# Titanic Dataset - Exploratory Data Analysis (EDA)
#### Author: Wojciech Domino
#### Date: 2025
---

This notebook performs an Exploratory Data Analysis (EDA) on the Titanic dataset.  
We will investigate the key factors that influenced the survival of passengers, perform data cleaning, and create visualizations to better understand the dataset.

**Objectives:**
- Understand the structure of the dataset
- Handle missing values
- Explore relationships between features
- Generate meaningful insights

---

Step 1: Importing Libraries and Loading the Dataset

In [1]:
import pandas as pd
import numpy as np
import seaborn as sns
import matplotlib.pyplot as plt

# Set plot style
sns.set_style('whitegrid')

# Load the dataset
df = pd.read_csv('../data/train.csv')

# Basic Information
print("Dataset Info:")
print(df.info())

# Dataset Description
print("\nDataset Description:")
print(df.describe())

# Checking Missing Values
print("\nMissing Values:")
print(df.isnull().sum())

FileNotFoundError: [Errno 2] No such file or directory: '../data/train.csv'

Step 2: Data Cleaning

In [2]:
# Fill missing Age values with median
df['Age'].fillna(df['Age'].median(), inplace=True)

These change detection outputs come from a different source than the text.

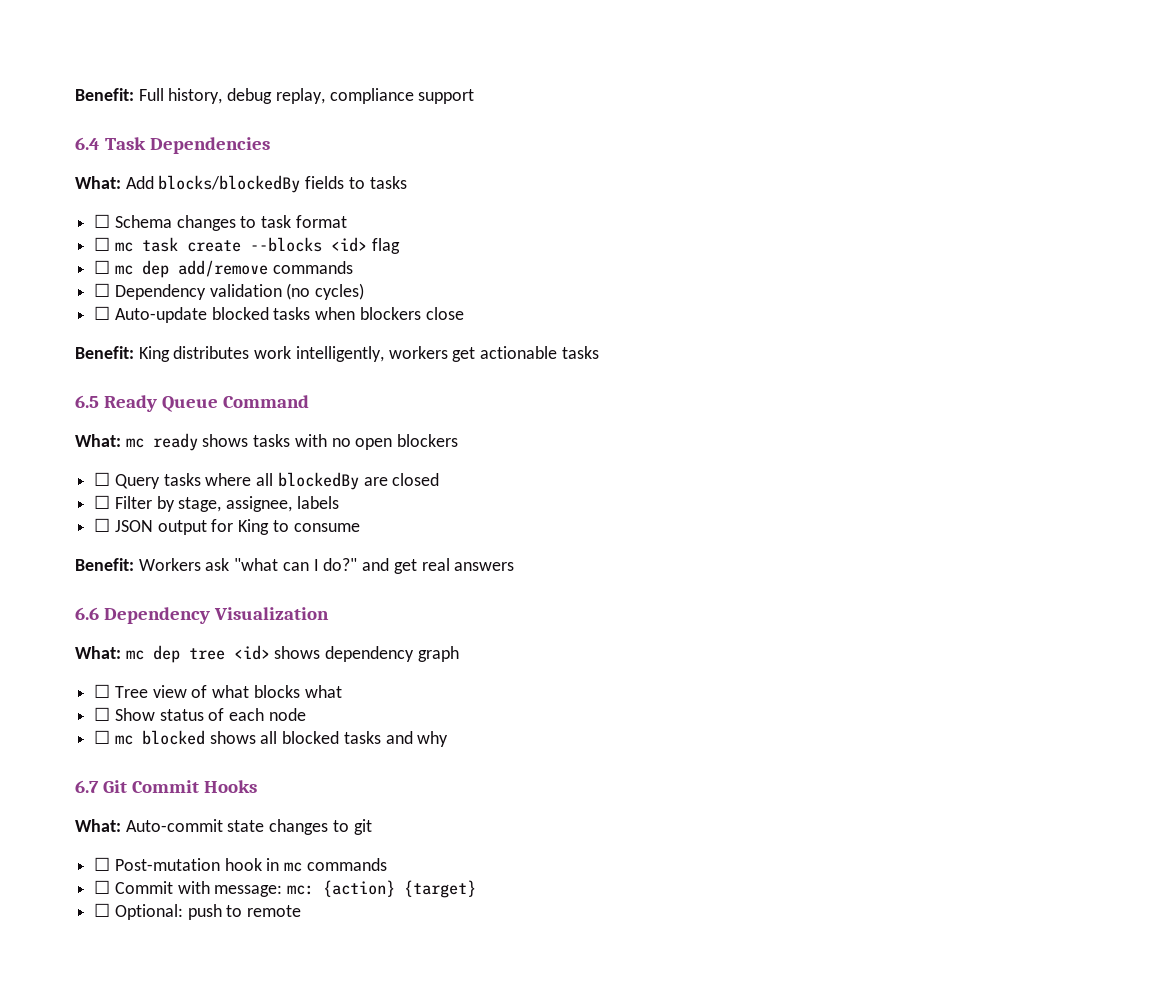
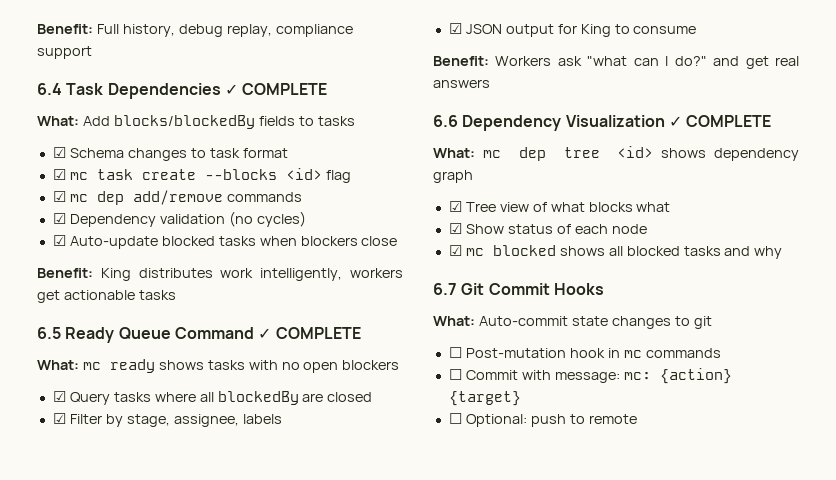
- 6.4 Task Dependencies
+ 6.4 Task Dependencies ✓ COMPLETE
- ☐ Schema changes to task format
+ ☑ Schema changes to task format
- ☐ mc task create --blocks <id> flag
+ ☑ mc task create --blocks <id> flag
- ☐ mc dep add/remove commands
+ ☑ mc dep add/remove commands
- ☐ Dependency validation (no cycles)
+ ☑ Dependency validation (no cycles)
- ☐ Auto-update blocked tasks when blockers close
+ ☑ Auto-update blocked tasks when blockers close
- 6.5 Ready Queue Command
+ 6.5 Ready Queue Command ✓ COMPLETE
- ☐ Query tasks where all blockedBy are closed
+ ☑ Query tasks where all blockedBy are closed
- ☐ Filter by stage, assignee, labels
+ ☑ Filter by stage, assignee, labels
- ☐ JSON output for King to consume
+ ☑ JSON output for King to consume
- 6.6 Dependency Visualization
+ 6.6 Dependency Visualization ✓ COMPLETE
- ☐ Tree view of what blocks what
+ ☑ Tree view of what blocks what
- ☐ Show status of each node
+ ☑ Show status of each node
- ☐ mc blocked shows all blocked tasks and why
+ ☑ mc blocked shows all blocked tasks and why

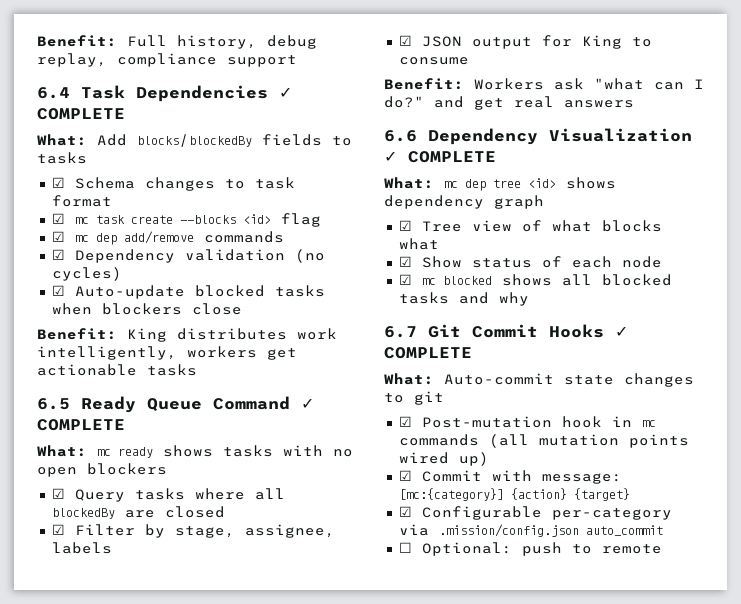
- 6.7 Git Commit Hooks
+ 6.7 Git Commit Hooks ✓ COMPLETE
- ☐ Post-mutation hook in mc commands
- ☐ Commit with message: mc: {action} {target}
+ ☑ Post-mutation hook in mc commands (all mutation points wired up)
+ ☑ Commit with message: [mc:{category}] {action} {target}
+ ☑ Configurable per-category via .mission/config.json auto_commit

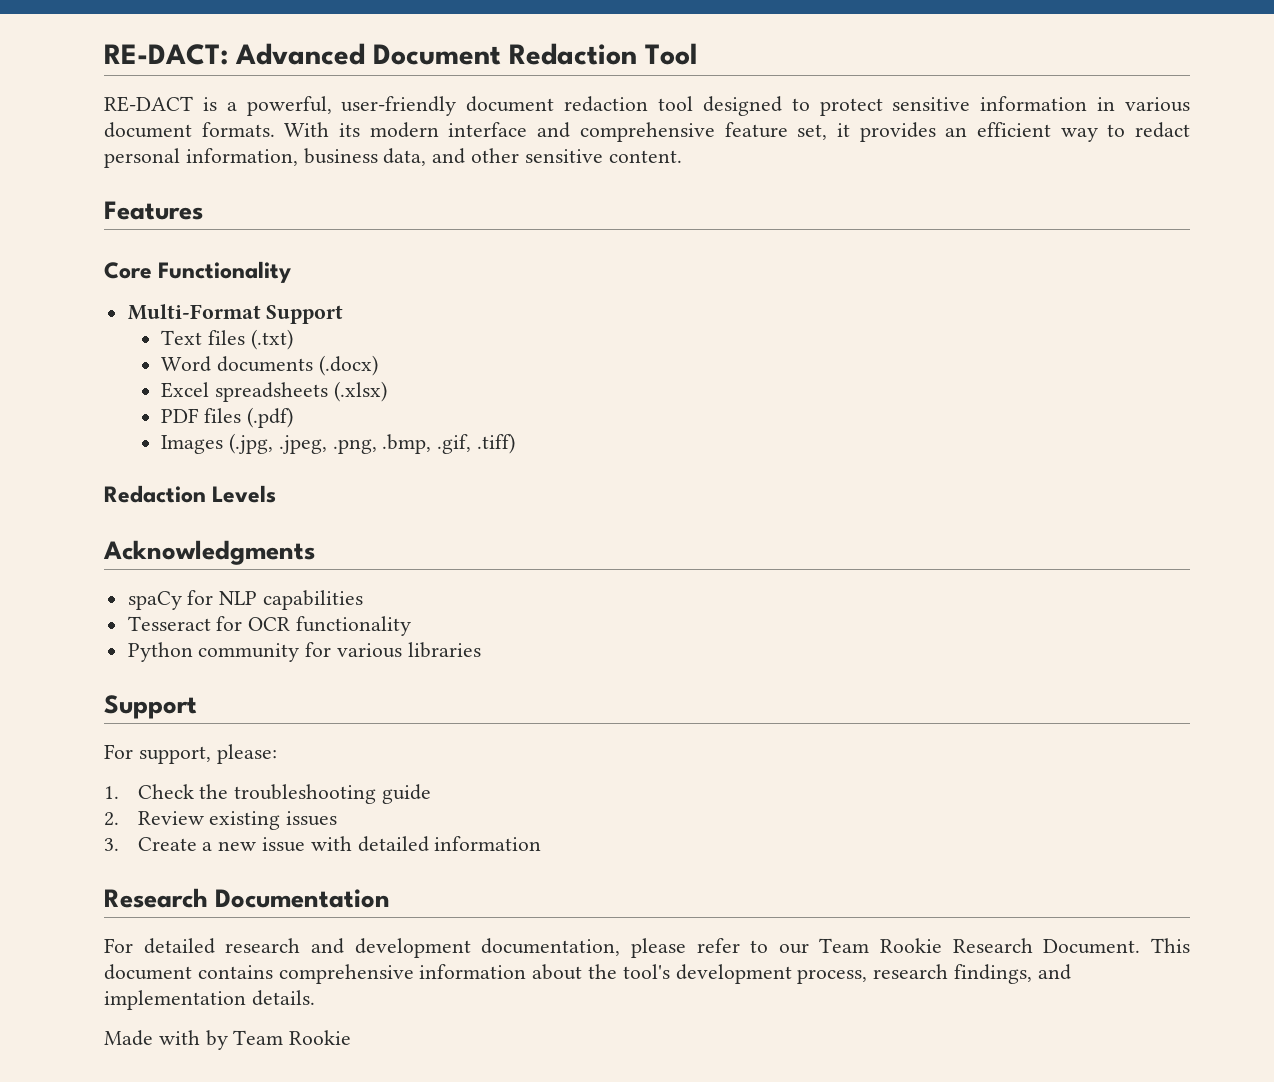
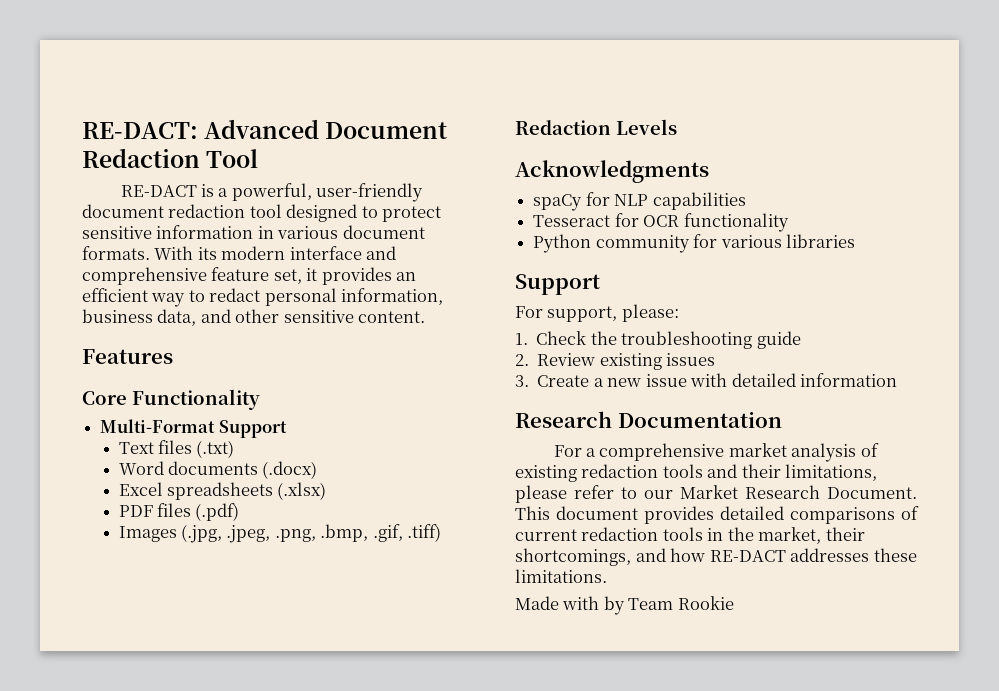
- For detailed research and development documentation, please refer to our Team Rookie Research Document.
+ For a comprehensive market analysis of existing redaction tools and their limitations, please refer to our Market Research Document.
- This document contains comprehensive information about the tool's development process, research findings, and implementation details.
+ This document provides detailed comparisons of current redaction tools in the market, their shortcomings, and how RE-DACT addresses these limitations.

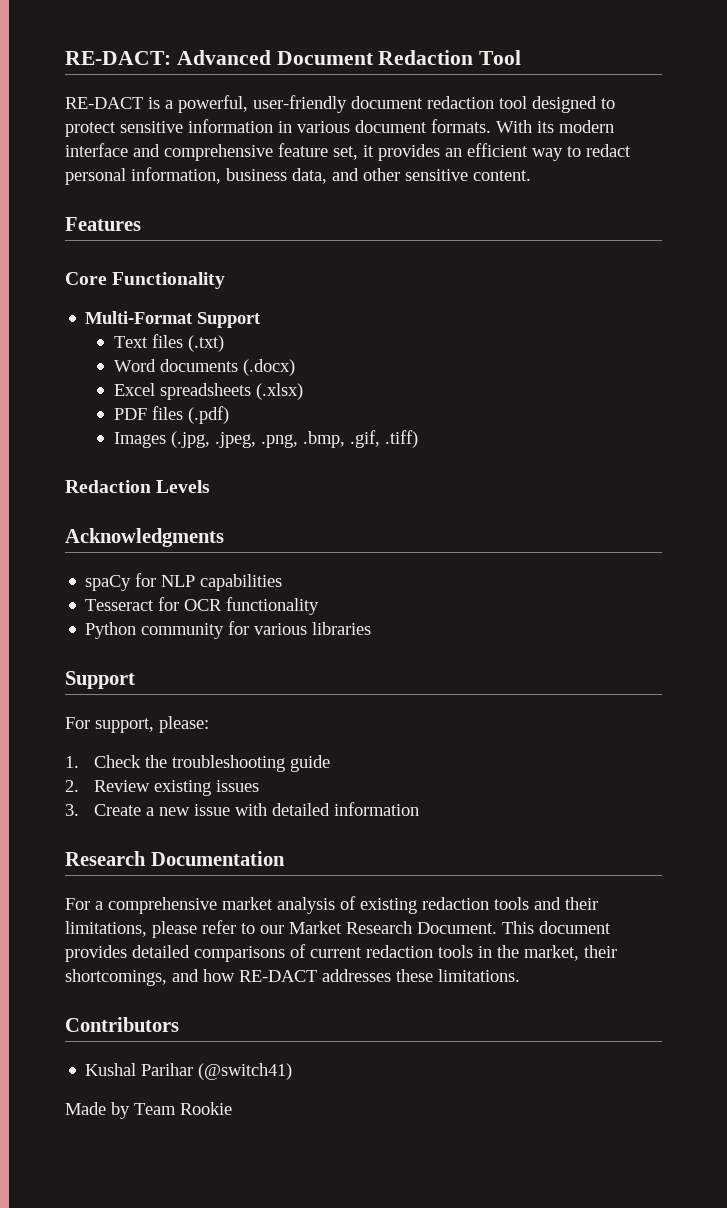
+ Contributors
+ Kushal Parihar (@switch41)
- Made with by Team Rookie
+ Made by Team Rookie

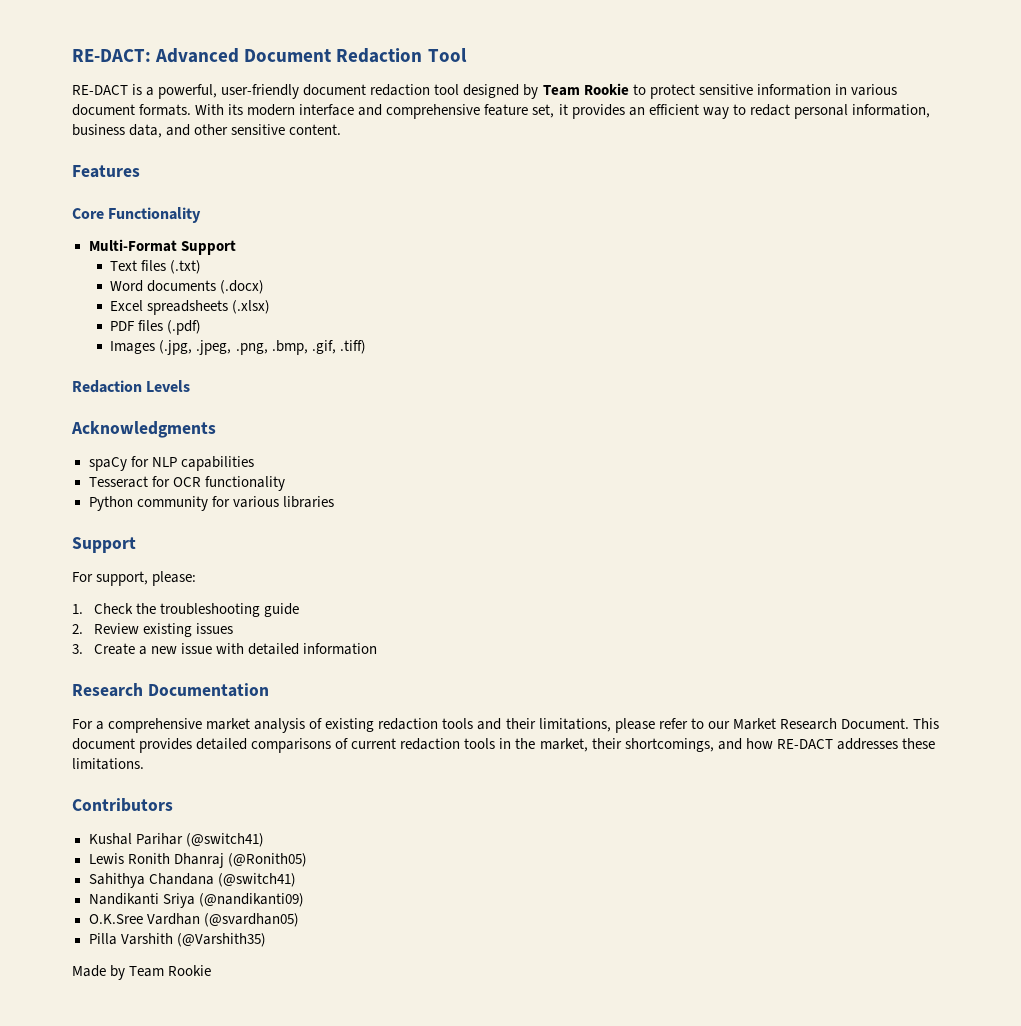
- RE-DACT is a powerful, user-friendly document redaction tool designed to protect sensitive information in various document formats.
+ RE-DACT is a powerful, user-friendly document redaction tool designed by Team Rookie to protect sensitive information in various document formats.
+ Lewis Ronith Dhanraj (@Ronith05)
+ Sahithya Chandana (@switch41)
+ Nandikanti Sriya (@nandikanti09)
+ O.K.Sree Vardhan (@svardhan05)
+ Pilla Varshith (@Varshith35)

# Drop Cabin column due to excessive missing values
df.drop('Cabin', axis=1, inplace=True)

# Fill missing Embarked values with the most frequent one
df['Embarked'].fillna(df['Embarked'].mode()[0], inplace=True)

# Verify no missing values left
print("\nMissing Values After Cleaning:")
print(df.isnull().sum())

NameError: name 'df' is not defined

Step 3: Data Visualization

In [3]:
# Survival Count
sns.countplot(data=df, x='Survived')
plt.title('Survival Count')
plt.xlabel('Survived (0 = No, 1 = Yes)')
plt.ylabel('Count')
plt.show()

# Survival Rate by Gender
sns.barplot(data=df, x='Sex', y='Survived')
plt.title('Survival Rate by Gender')
plt.ylabel('Survival Rate')
plt.show()

# Survival Rate by Passenger Class
sns.barplot(data=df, x='Pclass', y='Survived')
plt.title('Survival Rate by Passenger Class')
plt.ylabel('Survival Rate')
plt.show()

# Age Distribution
sns.histplot(data=df, x='Age', bins=30, kde=True)
plt.title('Age Distribution of Passengers')
plt.xlabel('Age')
plt.show()

# Fare Distribution
sns.histplot(data=df, x='Fare', bins=30, kde=True)
plt.title('Fare Distribution')
plt.xlabel('Fare')
plt.show()

# Correlation Heatmap
plt.figure(figsize=(10, 8))
sns.heatmap(df.corr(), annot=True, cmap='coolwarm')
plt.title('Correlation Heatmap')
plt.show()

NameError: name 'df' is not defined

In [4]:
# --- Step 4: Key Insights ---
print("""
Key Insights:
- Female passengers had significantly higher survival rates than male passengers.
- Passengers from higher classes (Pclass 1) were more likely to survive.
- Younger passengers had slightly better chances of survival.
- Higher ticket fares correlated positively with survival probability.
""")


Key Insights:
- Female passengers had significantly higher survival rates than male passengers.
- Passengers from higher classes (Pclass 1) were more likely to survive.
- Younger passengers had slightly better chances of survival.
- Higher ticket fares correlated positively with survival probability.